In the Judiciary system, by rule, or convention, court judges have a duty to give reasons for their decisions, when they deliver their court judgments. But it is totally different in the Administrative system, such as the government; where it does not apply. Thus, when President Jakaya Kikwete of the Fourth phase government decided to embark on the process of introducing a new constitution of the United Republic of Tanzania at the beginning of his second term in office in 2011; he had no obligation to publicly disclose his reasons for that decision; which left some inquiring minds, even within CCM, wondering why he had taken such decision.
But for those who knew its background well enough, this decision was, basically, a spectacular manifestation of ‘prudent political management’. It was, in fact, a positive response to the political needs and demands for a new constitution that were being repeatedly raised by the Opposition parties; and which, if they had continued to be ignored or obstinately left unattended, would possibly have created a major political crisis; as had been manifested by the political events which occurred during his first term in Office which had just expired, indicating that his government was fast losing the peoples’ moral support.
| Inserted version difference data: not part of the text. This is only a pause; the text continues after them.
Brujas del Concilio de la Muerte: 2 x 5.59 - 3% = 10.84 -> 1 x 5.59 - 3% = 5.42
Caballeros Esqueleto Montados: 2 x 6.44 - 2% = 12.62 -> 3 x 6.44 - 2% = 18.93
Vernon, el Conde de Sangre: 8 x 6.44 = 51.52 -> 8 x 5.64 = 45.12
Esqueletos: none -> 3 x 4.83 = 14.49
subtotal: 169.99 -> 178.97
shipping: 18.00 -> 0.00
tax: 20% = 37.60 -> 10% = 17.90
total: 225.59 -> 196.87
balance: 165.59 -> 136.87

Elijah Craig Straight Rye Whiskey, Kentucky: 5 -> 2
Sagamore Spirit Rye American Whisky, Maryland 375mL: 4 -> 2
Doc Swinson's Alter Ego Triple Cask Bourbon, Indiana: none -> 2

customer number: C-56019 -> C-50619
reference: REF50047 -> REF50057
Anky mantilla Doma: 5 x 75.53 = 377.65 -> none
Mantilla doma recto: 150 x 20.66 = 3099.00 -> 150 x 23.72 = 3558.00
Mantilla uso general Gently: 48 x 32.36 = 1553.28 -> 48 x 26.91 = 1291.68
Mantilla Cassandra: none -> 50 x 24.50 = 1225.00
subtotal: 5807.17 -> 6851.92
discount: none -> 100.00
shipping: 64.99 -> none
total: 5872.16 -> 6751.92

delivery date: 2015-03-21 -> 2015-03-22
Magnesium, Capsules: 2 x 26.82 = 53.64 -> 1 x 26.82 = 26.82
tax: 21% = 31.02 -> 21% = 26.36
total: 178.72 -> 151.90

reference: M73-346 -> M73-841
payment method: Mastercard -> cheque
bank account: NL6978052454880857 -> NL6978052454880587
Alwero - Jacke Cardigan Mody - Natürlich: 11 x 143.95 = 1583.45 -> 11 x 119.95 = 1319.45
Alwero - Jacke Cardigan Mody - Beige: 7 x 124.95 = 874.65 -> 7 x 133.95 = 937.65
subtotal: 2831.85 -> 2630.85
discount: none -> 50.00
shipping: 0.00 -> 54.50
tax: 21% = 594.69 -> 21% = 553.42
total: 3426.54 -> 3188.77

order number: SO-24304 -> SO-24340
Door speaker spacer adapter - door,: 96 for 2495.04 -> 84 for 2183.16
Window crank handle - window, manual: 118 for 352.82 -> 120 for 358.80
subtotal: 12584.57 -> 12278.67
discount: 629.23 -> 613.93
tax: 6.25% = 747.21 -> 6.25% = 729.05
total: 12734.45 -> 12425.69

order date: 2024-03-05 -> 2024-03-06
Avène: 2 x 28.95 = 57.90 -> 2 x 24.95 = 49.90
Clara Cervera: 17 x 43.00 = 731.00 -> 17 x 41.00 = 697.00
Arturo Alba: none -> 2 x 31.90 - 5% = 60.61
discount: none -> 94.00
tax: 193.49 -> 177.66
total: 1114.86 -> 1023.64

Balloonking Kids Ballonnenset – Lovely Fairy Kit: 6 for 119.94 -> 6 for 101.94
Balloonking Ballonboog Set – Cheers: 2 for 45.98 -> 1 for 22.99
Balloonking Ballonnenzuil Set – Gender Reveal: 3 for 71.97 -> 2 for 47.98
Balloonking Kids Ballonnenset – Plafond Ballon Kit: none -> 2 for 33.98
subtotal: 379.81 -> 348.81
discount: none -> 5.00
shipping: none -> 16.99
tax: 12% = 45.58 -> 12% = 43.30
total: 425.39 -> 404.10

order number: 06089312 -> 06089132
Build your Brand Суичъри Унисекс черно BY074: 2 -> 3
It is common knowledge that in order to be effective, any government of the day needs a certain high level of popular acceptability, popular support, and obedience. This is firmly embedded in the political principle that ‘an effective government must be based on popular support and consent’.
Thus, in practice, the government’s legitimacy is justified not in legal terms alone; it also needs moral justification from the people it governs. For example, the government could lose the people’s moral support, upon the occurrence of certain negative factors , especially where the occurrence of such events is attributed to it; and the government either fails, or neglects, or obstinately refuses to recognize the gravity of these problems, by not taking the necessary measures to provide the expected reliefs. Such factors would include:- the people facing economic hardships due to the adoption of unpopular policies; poor delivery of social services; failure to control crime; and serious corruption scandals attributed to government leaders or officials; etc.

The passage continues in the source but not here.